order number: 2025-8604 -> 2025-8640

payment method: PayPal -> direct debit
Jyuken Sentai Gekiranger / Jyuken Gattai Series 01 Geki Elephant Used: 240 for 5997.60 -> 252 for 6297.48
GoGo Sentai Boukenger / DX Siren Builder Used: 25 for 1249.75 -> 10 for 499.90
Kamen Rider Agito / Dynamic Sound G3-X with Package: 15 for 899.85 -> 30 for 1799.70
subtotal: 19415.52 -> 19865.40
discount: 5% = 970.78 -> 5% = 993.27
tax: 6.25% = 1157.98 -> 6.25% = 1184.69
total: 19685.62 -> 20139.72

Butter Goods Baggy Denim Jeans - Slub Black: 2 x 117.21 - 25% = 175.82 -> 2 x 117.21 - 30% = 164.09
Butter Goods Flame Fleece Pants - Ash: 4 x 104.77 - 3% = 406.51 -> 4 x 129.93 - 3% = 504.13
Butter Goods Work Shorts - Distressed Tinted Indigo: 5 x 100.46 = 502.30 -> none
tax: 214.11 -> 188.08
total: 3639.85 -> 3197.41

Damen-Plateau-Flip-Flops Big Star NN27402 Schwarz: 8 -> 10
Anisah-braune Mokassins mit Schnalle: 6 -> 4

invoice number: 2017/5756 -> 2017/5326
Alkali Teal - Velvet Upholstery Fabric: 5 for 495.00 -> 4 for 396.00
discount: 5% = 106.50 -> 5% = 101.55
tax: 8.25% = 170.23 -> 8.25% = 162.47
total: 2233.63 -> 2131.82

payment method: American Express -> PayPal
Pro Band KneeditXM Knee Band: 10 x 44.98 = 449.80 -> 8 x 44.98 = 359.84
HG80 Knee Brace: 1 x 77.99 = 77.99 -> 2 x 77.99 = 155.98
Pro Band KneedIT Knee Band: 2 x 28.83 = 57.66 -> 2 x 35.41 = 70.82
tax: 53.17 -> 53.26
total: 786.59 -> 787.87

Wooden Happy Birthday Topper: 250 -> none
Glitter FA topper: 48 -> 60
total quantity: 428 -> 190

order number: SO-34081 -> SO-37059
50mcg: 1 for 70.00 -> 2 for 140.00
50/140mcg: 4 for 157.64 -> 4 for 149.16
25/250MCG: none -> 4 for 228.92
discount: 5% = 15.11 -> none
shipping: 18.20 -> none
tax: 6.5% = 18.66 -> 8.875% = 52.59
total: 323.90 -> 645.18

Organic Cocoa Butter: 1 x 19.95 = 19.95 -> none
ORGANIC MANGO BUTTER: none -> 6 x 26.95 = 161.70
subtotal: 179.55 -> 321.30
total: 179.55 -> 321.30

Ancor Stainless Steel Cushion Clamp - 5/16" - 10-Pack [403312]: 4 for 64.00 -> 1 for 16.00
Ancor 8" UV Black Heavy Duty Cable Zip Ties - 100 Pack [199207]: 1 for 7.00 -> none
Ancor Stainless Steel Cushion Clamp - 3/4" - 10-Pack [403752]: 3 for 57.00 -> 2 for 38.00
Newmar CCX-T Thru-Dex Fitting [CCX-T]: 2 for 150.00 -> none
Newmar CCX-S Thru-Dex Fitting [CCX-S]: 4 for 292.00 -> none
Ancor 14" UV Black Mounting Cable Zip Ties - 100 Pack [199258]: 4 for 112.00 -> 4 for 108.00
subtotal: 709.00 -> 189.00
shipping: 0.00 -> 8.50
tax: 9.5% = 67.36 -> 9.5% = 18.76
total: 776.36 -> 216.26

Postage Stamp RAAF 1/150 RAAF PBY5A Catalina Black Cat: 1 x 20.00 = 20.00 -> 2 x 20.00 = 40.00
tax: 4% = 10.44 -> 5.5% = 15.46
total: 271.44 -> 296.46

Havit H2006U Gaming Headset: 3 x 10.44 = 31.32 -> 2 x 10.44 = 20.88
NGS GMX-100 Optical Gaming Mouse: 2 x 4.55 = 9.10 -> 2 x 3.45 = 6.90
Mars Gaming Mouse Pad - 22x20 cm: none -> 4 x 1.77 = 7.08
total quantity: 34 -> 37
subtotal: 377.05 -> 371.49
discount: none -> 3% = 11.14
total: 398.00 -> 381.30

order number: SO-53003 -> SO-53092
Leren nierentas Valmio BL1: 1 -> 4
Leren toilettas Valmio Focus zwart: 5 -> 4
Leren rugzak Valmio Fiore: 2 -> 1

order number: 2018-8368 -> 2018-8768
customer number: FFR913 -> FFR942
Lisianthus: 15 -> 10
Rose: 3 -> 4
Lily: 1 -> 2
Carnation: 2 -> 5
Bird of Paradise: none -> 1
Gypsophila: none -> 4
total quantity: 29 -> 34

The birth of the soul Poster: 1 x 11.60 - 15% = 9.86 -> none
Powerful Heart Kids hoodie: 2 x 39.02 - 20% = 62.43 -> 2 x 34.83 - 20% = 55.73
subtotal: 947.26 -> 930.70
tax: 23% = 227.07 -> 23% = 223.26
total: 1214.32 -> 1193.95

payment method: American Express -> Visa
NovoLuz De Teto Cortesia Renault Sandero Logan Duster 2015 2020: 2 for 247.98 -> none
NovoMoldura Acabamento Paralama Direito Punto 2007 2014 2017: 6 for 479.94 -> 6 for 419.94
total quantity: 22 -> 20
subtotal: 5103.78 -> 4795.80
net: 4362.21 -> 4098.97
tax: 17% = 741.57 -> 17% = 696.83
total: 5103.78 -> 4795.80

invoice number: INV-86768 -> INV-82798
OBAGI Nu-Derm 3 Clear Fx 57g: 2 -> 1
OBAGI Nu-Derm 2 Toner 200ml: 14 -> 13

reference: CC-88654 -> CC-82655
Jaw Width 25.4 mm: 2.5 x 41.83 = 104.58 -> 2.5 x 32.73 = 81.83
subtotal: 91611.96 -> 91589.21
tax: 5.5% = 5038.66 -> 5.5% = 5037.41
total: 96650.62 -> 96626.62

============

What is needed:
Your answer should repeat every entry exactly.

Response below:
order number: 2025-8604 -> 2025-8640

payment method: PayPal -> direct debit
Jyuken Sentai Gekiranger / Jyuken Gattai Series 01 Geki Elephant Used: 240 for 5997.60 -> 252 for 6297.48
GoGo Sentai Boukenger / DX Siren Builder Used: 25 for 1249.75 -> 10 for 499.90
Kamen Rider Agito / Dynamic Sound G3-X with Package: 15 for 899.85 -> 30 for 1799.70
subtotal: 19415.52 -> 19865.40
discount: 5% = 970.78 -> 5% = 993.27
tax: 6.25% = 1157.98 -> 6.25% = 1184.69
total: 19685.62 -> 20139.72

Butter Goods Baggy Denim Jeans - Slub Black: 2 x 117.21 - 25% = 175.82 -> 2 x 117.21 - 30% = 164.09
Butter Goods Flame Fleece Pants - Ash: 4 x 104.77 - 3% = 406.51 -> 4 x 129.93 - 3% = 504.13
Butter Goods Work Shorts - Distressed Tinted Indigo: 5 x 100.46 = 502.30 -> none
tax: 214.11 -> 188.08
total: 3639.85 -> 3197.41

Damen-Plateau-Flip-Flops Big Star NN27402 Schwarz: 8 -> 10
Anisah-braune Mokassins mit Schnalle: 6 -> 4

invoice number: 2017/5756 -> 2017/5326
Alkali Teal - Velvet Upholstery Fabric: 5 for 495.00 -> 4 for 396.00
discount: 5% = 106.50 -> 5% = 101.55
tax: 8.25% = 170.23 -> 8.25% = 162.47
total: 2233.63 -> 2131.82

payment method: American Express -> PayPal
Pro Band KneeditXM Knee Band: 10 x 44.98 = 449.80 -> 8 x 44.98 = 359.84
HG80 Knee Brace: 1 x 77.99 = 77.99 -> 2 x 77.99 = 155.98
Pro Band KneedIT Knee Band: 2 x 28.83 = 57.66 -> 2 x 35.41 = 70.82
tax: 53.17 -> 53.26
total: 786.59 -> 787.87

Wooden Happy Birthday Topper: 250 -> none
Glitter FA topper: 48 -> 60
total quantity: 428 -> 190

order number: SO-34081 -> SO-37059
50mcg: 1 for 70.00 -> 2 for 140.00
50/140mcg: 4 for 157.64 -> 4 for 149.16
25/250MCG: none -> 4 for 228.92
discount: 5% = 15.11 -> none
shipping: 18.20 -> none
tax: 6.5% = 18.66 -> 8.875% = 52.59
total: 323.90 -> 645.18

Organic Cocoa Butter: 1 x 19.95 = 19.95 -> none
ORGANIC MANGO BUTTER: none -> 6 x 26.95 = 161.70
subtotal: 179.55 -> 321.30
total: 179.55 -> 321.30

Ancor Stainless Steel Cushion Clamp - 5/16" - 10-Pack [403312]: 4 for 64.00 -> 1 for 16.00
Ancor 8" UV Black Heavy Duty Cable Zip Ties - 100 Pack [199207]: 1 for 7.00 -> none
Ancor Stainless Steel Cushion Clamp - 3/4" - 10-Pack [403752]: 3 for 57.00 -> 2 for 38.00
Newmar CCX-T Thru-Dex Fitting [CCX-T]: 2 for 150.00 -> none
Newmar CCX-S Thru-Dex Fitting [CCX-S]: 4 for 292.00 -> none
Ancor 14" UV Black Mounting Cable Zip Ties - 100 Pack [199258]: 4 for 112.00 -> 4 for 108.00
subtotal: 709.00 -> 189.00
shipping: 0.00 -> 8.50
tax: 9.5% = 67.36 -> 9.5% = 18.76
total: 776.36 -> 216.26

Postage Stamp RAAF 1/150 RAAF PBY5A Catalina Black Cat: 1 x 20.00 = 20.00 -> 2 x 20.00 = 40.00
tax: 4% = 10.44 -> 5.5% = 15.46
total: 271.44 -> 296.46

Havit H2006U Gaming Headset: 3 x 10.44 = 31.32 -> 2 x 10.44 = 20.88
NGS GMX-100 Optical Gaming Mouse: 2 x 4.55 = 9.10 -> 2 x 3.45 = 6.90
Mars Gaming Mouse Pad - 22x20 cm: none -> 4 x 1.77 = 7.08
total quantity: 34 -> 37
subtotal: 377.05 -> 371.49
discount: none -> 3% = 11.14
total: 398.00 -> 381.30

order number: SO-53003 -> SO-53092
Leren nierentas Valmio BL1: 1 -> 4
Leren toilettas Valmio Focus zwart: 5 -> 4
Leren rugzak Valmio Fiore: 2 -> 1

order number: 2018-8368 -> 2018-8768
customer number: FFR913 -> FFR942
Lisianthus: 15 -> 10
Rose: 3 -> 4
Lily: 1 -> 2
Carnation: 2 -> 5
Bird of Paradise: none -> 1
Gypsophila: none -> 4
total quantity: 29 -> 34

The birth of the soul Poster: 1 x 11.60 - 15% = 9.86 -> none
Powerful Heart Kids hoodie: 2 x 39.02 - 20% = 62.43 -> 2 x 34.83 - 20% = 55.73
subtotal: 947.26 -> 930.70
tax: 23% = 227.07 -> 23% = 223.26
total: 1214.32 -> 1193.95

payment method: American Express -> Visa
NovoLuz De Teto Cortesia Renault Sandero Logan Duster 2015 2020: 2 for 247.98 -> none
NovoMoldura Acabamento Paralama Direito Punto 2007 2014 2017: 6 for 479.94 -> 6 for 419.94
total quantity: 22 -> 20
subtotal: 5103.78 -> 4795.80
net: 4362.21 -> 4098.97
tax: 17% = 741.57 -> 17% = 696.83
total: 5103.78 -> 4795.80

invoice number: INV-86768 -> INV-82798
OBAGI Nu-Derm 3 Clear Fx 57g: 2 -> 1
OBAGI Nu-Derm 2 Toner 200ml: 14 -> 13

reference: CC-88654 -> CC-82655
Jaw Width 25.4 mm: 2.5 x 41.83 = 104.58 -> 2.5 x 32.73 = 81.83
subtotal: 91611.96 -> 91589.21
tax: 5.5% = 5038.66 -> 5.5% = 5037.41
total: 96650.62 -> 96626.62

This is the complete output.